- _Task goal_
Your response should contain every line from the data below that holds the string "txtfield".

(Data to use)

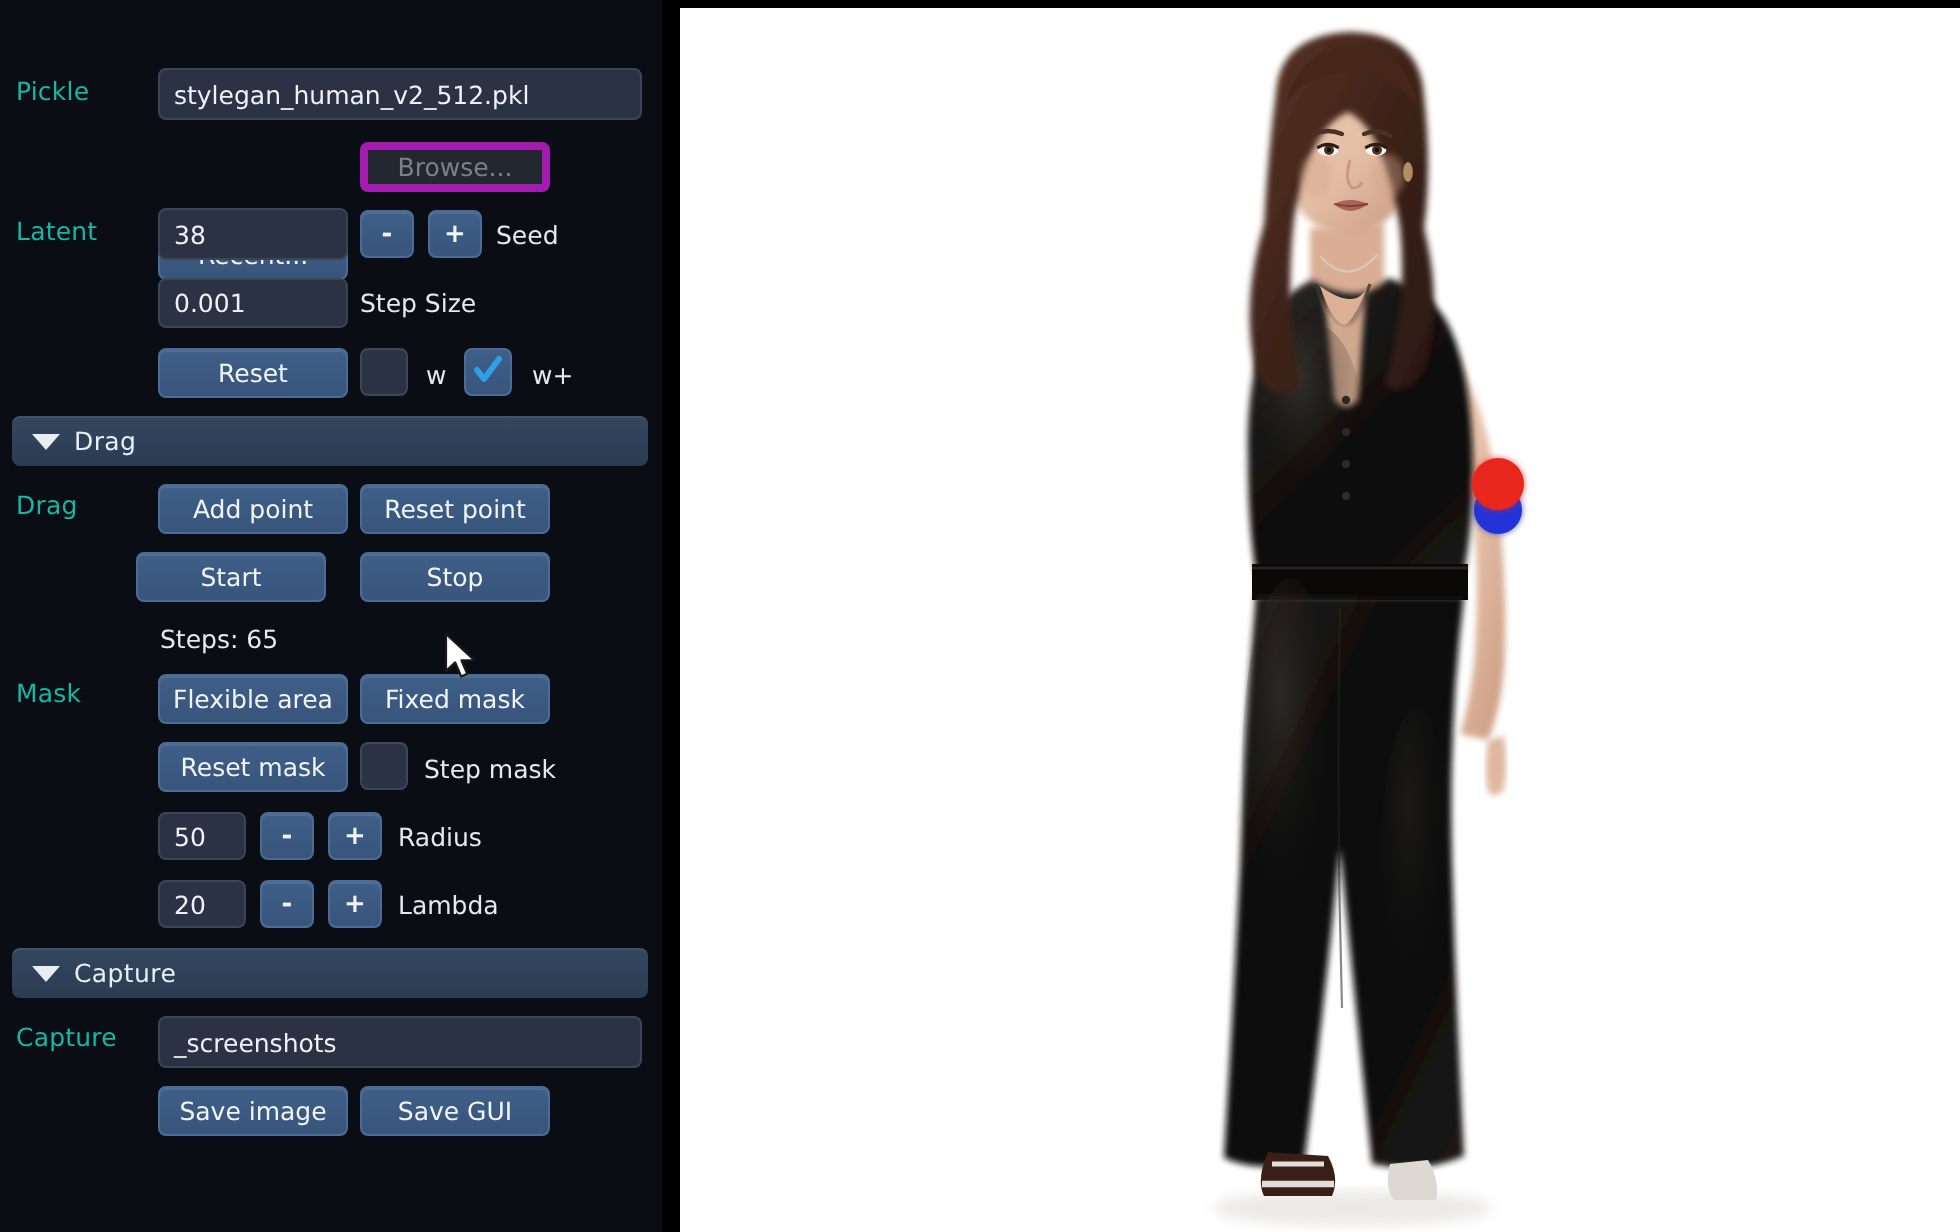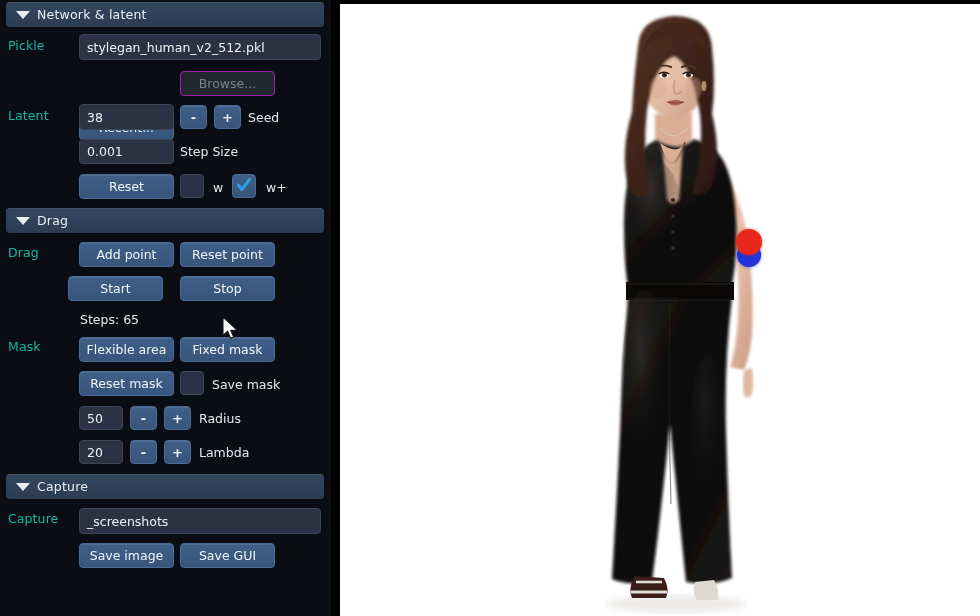--- a/index.html
+++ b/index.html
@@ -222,10 +222,6 @@
   <div id="panel">
     <div id="panel-inner">
 
-      <div class="section-header" style="top:2px;">
-        <span class="tri"></span>
-        <span class="sec-title">Network &amp; latent</span>
-      </div>
 
       <span class="row-label" style="left:8px; top:38px;">Pickle</span>
       <div class="txtfield" style="left:79px; top:34px; width:242px; height:26px;">stylegan_human_v2_512.pkl</div>

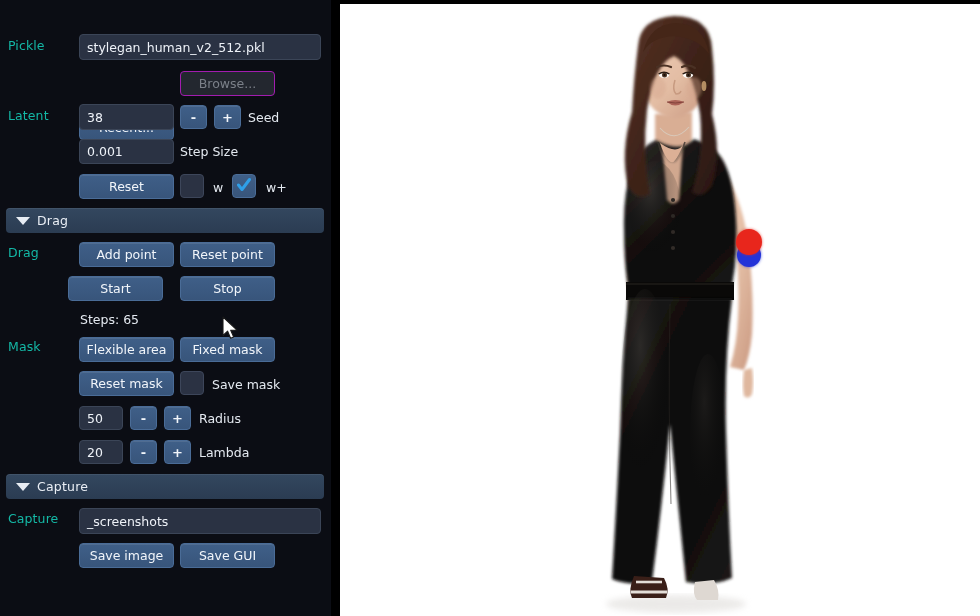--- a/index.html
+++ b/index.html
@@ -112,7 +112,7 @@
   }
   .btn.disabled {
     background: #23272f;
-    border: 1px solid #a21caf;
+    border: 4px solid #a21caf;
     color: #7b8089;
     box-shadow: none;
   }

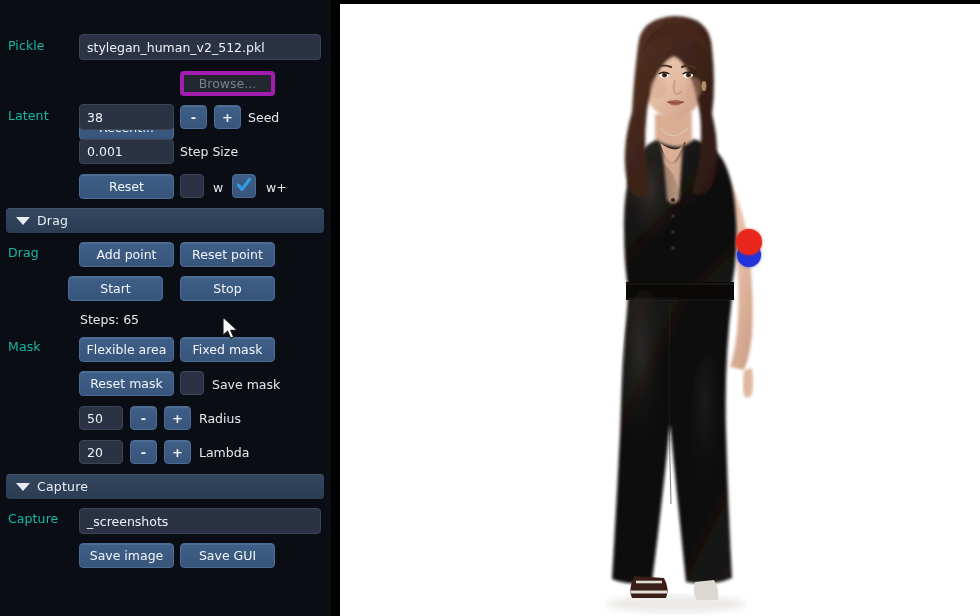--- a/index.html
+++ b/index.html
@@ -268,7 +268,7 @@
 
       <div class="btn" style="left:79px; top:371px; width:95px; height:25px;">Reset mask</div>
       <div class="checkbox" style="left:180px; top:371px;"></div>
-      <span class="plaintext" style="left:212px; top:377px;">Save mask</span>
+      <span class="plaintext" style="left:212px; top:377px;">Step mask</span>
 
       <div class="txtfield" style="left:79px; top:406px; width:44px; height:24px;">50</div>
       <div class="btn small" style="left:130px; top:406px; width:27px; height:24px;">-</div>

(End Data to use)

- _Your solution_
       <div class="txtfield" style="left:79px; top:34px; width:242px; height:26px;">stylegan_human_v2_512.pkl</div>
       <div class="txtfield" style="left:79px; top:406px; width:44px; height:24px;">50</div>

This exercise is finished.